So what makes a good bowl of red? Well, that depends on whom you ask. All chili cooks have a secret or two that sets their recipe apart from the rest. Some swear by fresh peppers while others use only powders. Some don’t include beans while others don’t consider it chili without them.
The meats used can range from chili-grind beef to sausage to turkey to tri-tip to … elk. So where do you start? Even competition chili organizations such as the International Chili Society (ICS) and the Chili Appreciation Society International (CASI) differ on what they expect a winning bowl to include.
Chiliheads who compete in the ICS cook-offs use cubed tri-tip and bold, spicy flavors to produce a beanless chili. For Texas-style chili (such as CASI), chili-grind beef and lots of quality spices are used to cook up a winning batch. In these competitions, the judges might take only one or two bites, so the flavor should be intense and memorable. These hot chilis lend themselves more to competition tasting, not tailgating.
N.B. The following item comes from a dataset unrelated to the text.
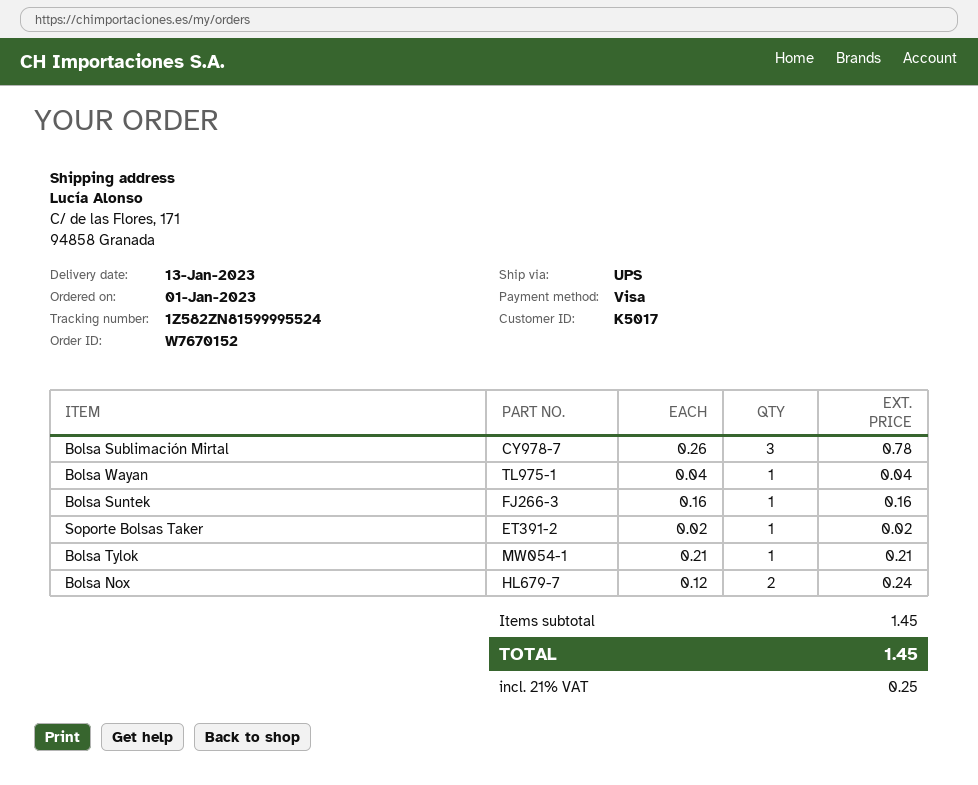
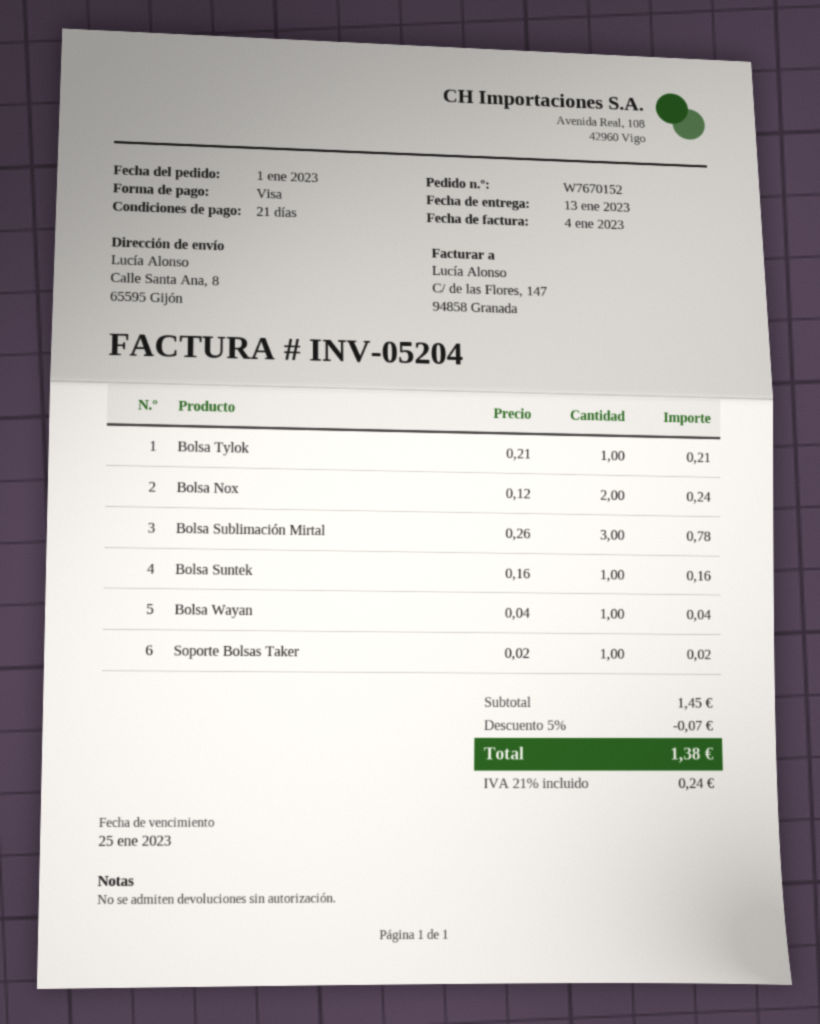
ship to: C/ de las Flores, 171, 94858 Granada -> Calle Santa Ana, 8, 65595 Gijón
discount: none -> 5% = 0.07
tax: 21% = 0.25 -> 21% = 0.24
total: 1.45 -> 1.38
Peoples’ Choice chili (PC) varies with each cook. Recipes are unique and custom to what cooks enjoy – perhaps a regional style or something they remember from their youth. In general, the PC chili should be flavorful and appeal to a broad range of tastes.
Chunks of meat, mild and spicy peppers, beans, tomatoes and some beer are all popular ingredients in PC chili, accompanied by hot sauce and garnish such as cheese, plus corn bread on the side – and not too mild or hot. When folks return for seconds, you know you’ve done your job as a chilihead.
The challenge for Super Bowl Sunday will be to produce a flavorful chili that appeals to all the judges. So whether you’re contestant, a judge or coming out to sample the food, better start getting ready to taste the best bowls of red in the county.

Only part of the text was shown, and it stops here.